Но хватит театральной ностальгии. Сейчас не об этом. Сейчас о любви. Оказалось, она шире пределов сцены. И это справедливо. Представь, Алевтина, я помню твою любовь. Твоего Володю. Помню, как ты летала, когда он появился у тебя, как перестала завидовать кому бы то ни было, прекратила строить козни. Как сейчас вижу ваши с ним счастливые, устремленные друг на друга глаза, твои – опять же со сцены, его – из первого ряда партера. Ты всегда оставляла для него контрамарку в первый ряд. Он мчался на твои спектакли из любых командировок. Познав силу ответной любви, ты преобразилась. Но, как большинство актрис, выбравших единственным вечным любовником Театр, Володиным чувством ты распорядилась безжалостно. Хотя в бытовом смысле ты оказалась куда практичней меня – не растранжирила свою квартиру столь бездарно, – в личном смысле мы обе остались у разбитого корыта.
Та к вот, Алевтина, «пока Земля еще вертится, и это ей странно самой», на нашу Землю нет-нет, да залетит эта редчайшая птица – любовь. Многолика она, ничего не скажешь! То она птица-ураган, то коршун, то вещая птица сирин, а то замерзший зяблик, но потроха у нее всегда одни и те же – нежные, ранимые. Именно поэтому прошу тебя, в память о том, как тридцать шесть лет мы переступали один и тот же порог, отдали свою любовь на заклание, служа единственному божеству – Театру, приюти два любящих молодых сердца! Они приедут к тебе с этим письмом, два нежных зяблика, Кирилл и Катерина. Помнится, ты хотела поручительства? Тебе достаточно моего слова? Да, чуть не забыла, они не актеры. Слава богу, пожалуй.
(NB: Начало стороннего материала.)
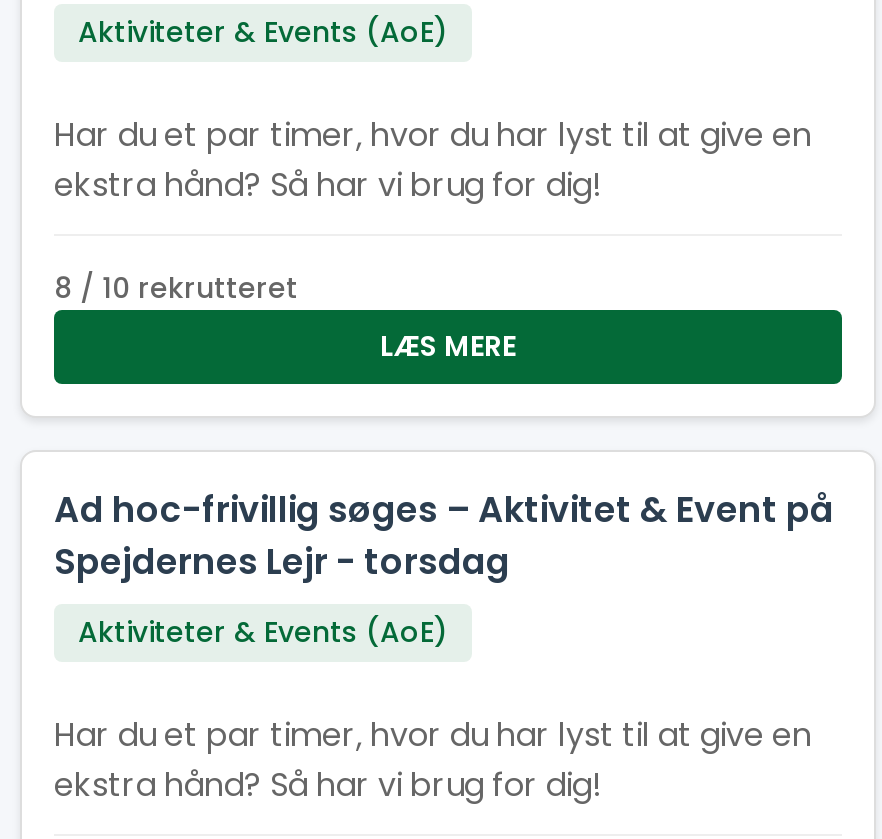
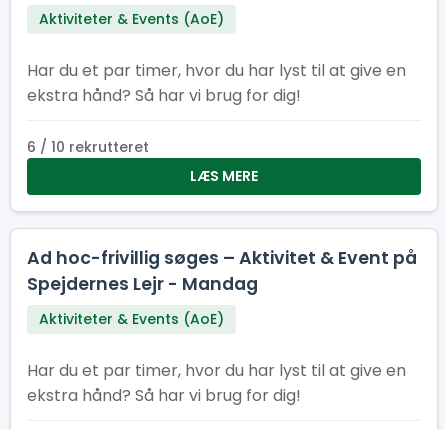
- 8 / 10 rekrutteret
+ 6 / 10 rekrutteret

- Spejdernes Lejr - torsdag
+ Spejdernes Lejr - Mandag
Она – будущий лингвист, он – будущий крупный (уверена) математик. Дневные студенты. Что-то там у них не сладилось с домашними, бывает. Если приютишь, постарайся не обидеть. Только не вздумай морочить их своими богомольными экзерсисами! Глядишь, и тебе перепадет от них частичка счастья, как перепала мне.
Прости за некоторый сумбур в изложении. Сто лет не писала писем.
На сем вуаля, давно тебе не конкурентка и не соперница, небезызвестная тебе Берта Ульрих.